> -----Original Message-----
> From: [email protected] [mailto:ceph-devel-
> [email protected]] On Behalf Of Sage Weil
> Sent: Tuesday, August 11, 2015 10:11 PM
>
> I went ahead and implemented both of these pieces. See
>
> https://github.com/ceph/ceph/pull/5534
>
> My benchmark numbers are highly suspect, but the approximate takeaway is
> that it's 2x faster for the simple microbenchmarks and does 1/3rd the
> allocations.

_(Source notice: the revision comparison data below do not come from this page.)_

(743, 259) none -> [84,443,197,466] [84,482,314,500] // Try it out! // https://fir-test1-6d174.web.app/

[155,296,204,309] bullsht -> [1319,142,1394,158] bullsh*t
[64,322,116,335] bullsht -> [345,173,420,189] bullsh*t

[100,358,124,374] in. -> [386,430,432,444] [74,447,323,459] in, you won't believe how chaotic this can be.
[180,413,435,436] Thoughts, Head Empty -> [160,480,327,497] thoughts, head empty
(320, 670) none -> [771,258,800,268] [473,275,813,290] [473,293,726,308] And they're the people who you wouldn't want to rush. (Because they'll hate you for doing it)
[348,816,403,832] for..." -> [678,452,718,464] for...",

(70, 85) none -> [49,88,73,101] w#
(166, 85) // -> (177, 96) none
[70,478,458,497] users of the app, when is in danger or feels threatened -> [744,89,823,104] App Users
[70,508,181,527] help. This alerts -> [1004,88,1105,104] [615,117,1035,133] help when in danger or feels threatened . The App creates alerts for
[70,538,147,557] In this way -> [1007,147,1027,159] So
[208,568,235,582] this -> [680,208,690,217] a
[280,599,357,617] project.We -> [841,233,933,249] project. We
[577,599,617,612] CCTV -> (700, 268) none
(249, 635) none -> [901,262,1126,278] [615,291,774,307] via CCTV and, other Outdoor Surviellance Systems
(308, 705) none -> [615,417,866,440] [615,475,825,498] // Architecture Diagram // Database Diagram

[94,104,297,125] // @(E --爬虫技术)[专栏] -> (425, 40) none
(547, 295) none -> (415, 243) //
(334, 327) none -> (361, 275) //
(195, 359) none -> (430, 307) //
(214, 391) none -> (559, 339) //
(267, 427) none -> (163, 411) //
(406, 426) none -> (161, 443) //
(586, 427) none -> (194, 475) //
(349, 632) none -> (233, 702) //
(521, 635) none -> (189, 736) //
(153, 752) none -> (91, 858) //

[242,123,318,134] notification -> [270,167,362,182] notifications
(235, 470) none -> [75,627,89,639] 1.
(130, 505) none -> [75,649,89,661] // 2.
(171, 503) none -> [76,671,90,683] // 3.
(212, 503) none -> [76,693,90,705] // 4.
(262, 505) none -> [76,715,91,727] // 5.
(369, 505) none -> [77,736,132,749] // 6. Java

But there is some weird interaction with the allocator going on
> for 16k allocations that I saw, so it needs some more careful benchmarking.
16k allocations aren't that common, actually.
Some time ago I took an alloc profile for raw_char and posix_aligned buffers,
and...
[root@storage1 /]# sort buffer::raw_char-2143984.dat | uniq -c | sort -g
1 12
1 33
1 393
1 41
2 473
2 66447
3 190
3 20
3 64
4 16
36 206
88 174
88 48
89 272
89 36
90 34
312 207
3238 208
32403 209
196300 210
360164 45
[root@storage1 /]# sort buffer::posix_aligned-2081990.dat | uniq -c | sort -g
36 36864
433635 4096
So most common are very small (<255 bytes) allocs and CEPH_PAGE_SIZE allocs.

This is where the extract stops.